THE TASK:
Verbatim output of the lines below is required, with the images omitted.

DATA IN THIS EXERCISE:
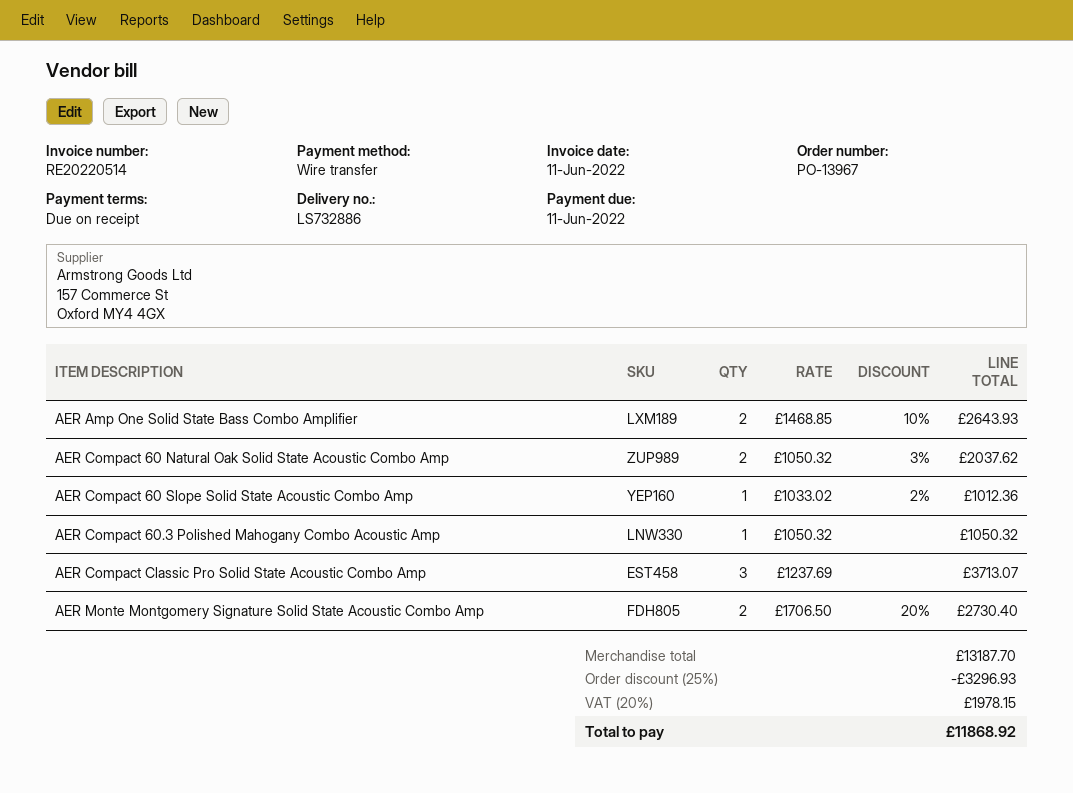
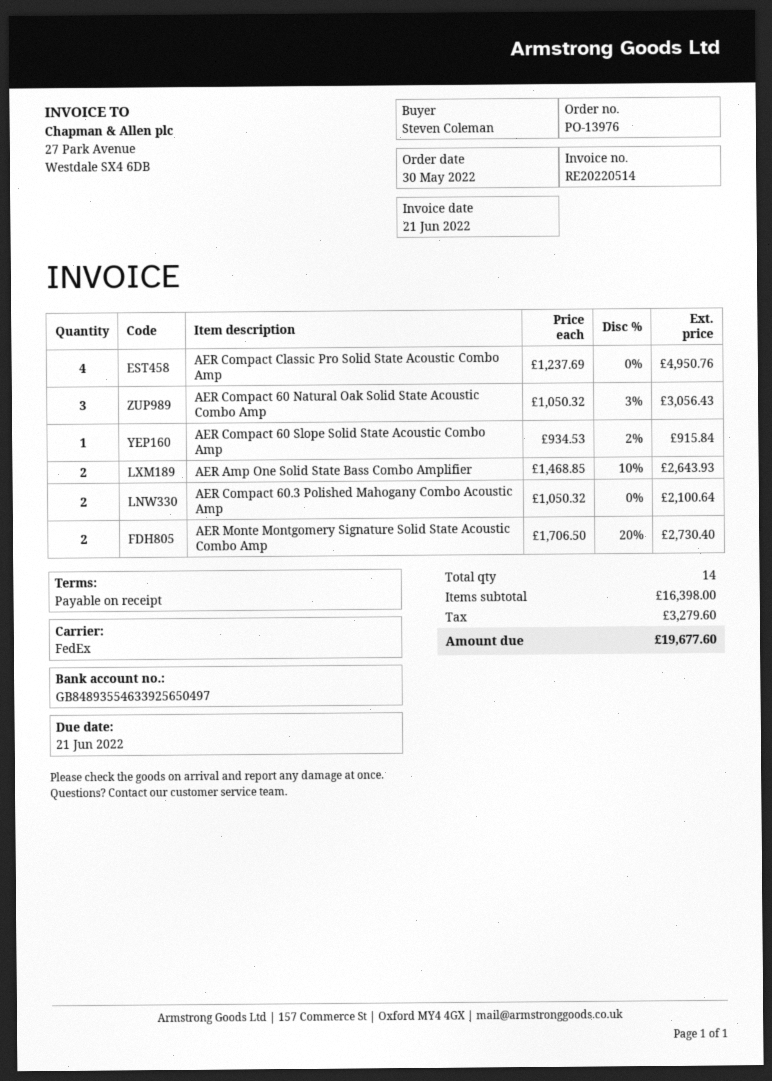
order number: PO-13967 -> PO-13976
invoice date: 2022-06-11 -> 2022-06-21
due date: 2022-06-11 -> 2022-06-21
AER Compact 60 Natural Oak Solid State Acoustic Combo Amp: 2 x 1050.32 - 3% = 2037.62 -> 3 x 1050.32 - 3% = 3056.43
AER Compact 60 Slope Solid State Acoustic Combo Amp: 1 x 1033.02 - 2% = 1012.36 -> 1 x 934.53 - 2% = 915.84
AER Compact 60.3 Polished Mahogany Combo Acoustic Amp: 1 x 1050.32 = 1050.32 -> 2 x 1050.32 = 2100.64
AER Compact Classic Pro Solid State Acoustic Combo Amp: 3 x 1237.69 = 3713.07 -> 4 x 1237.69 = 4950.76
subtotal: 13187.70 -> 16398.00
discount: 25% = 3296.93 -> none
tax: 1978.15 -> 3279.60
total: 11868.92 -> 19677.60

OUTPUT FOR THIS TASK:
order number: PO-13967 -> PO-13976
invoice date: 2022-06-11 -> 2022-06-21
due date: 2022-06-11 -> 2022-06-21
AER Compact 60 Natural Oak Solid State Acoustic Combo Amp: 2 x 1050.32 - 3% = 2037.62 -> 3 x 1050.32 - 3% = 3056.43
AER Compact 60 Slope Solid State Acoustic Combo Amp: 1 x 1033.02 - 2% = 1012.36 -> 1 x 934.53 - 2% = 915.84
AER Compact 60.3 Polished Mahogany Combo Acoustic Amp: 1 x 1050.32 = 1050.32 -> 2 x 1050.32 = 2100.64
AER Compact Classic Pro Solid State Acoustic Combo Amp: 3 x 1237.69 = 3713.07 -> 4 x 1237.69 = 4950.76
subtotal: 13187.70 -> 16398.00
discount: 25% = 3296.93 -> none
tax: 1978.15 -> 3279.60
total: 11868.92 -> 19677.60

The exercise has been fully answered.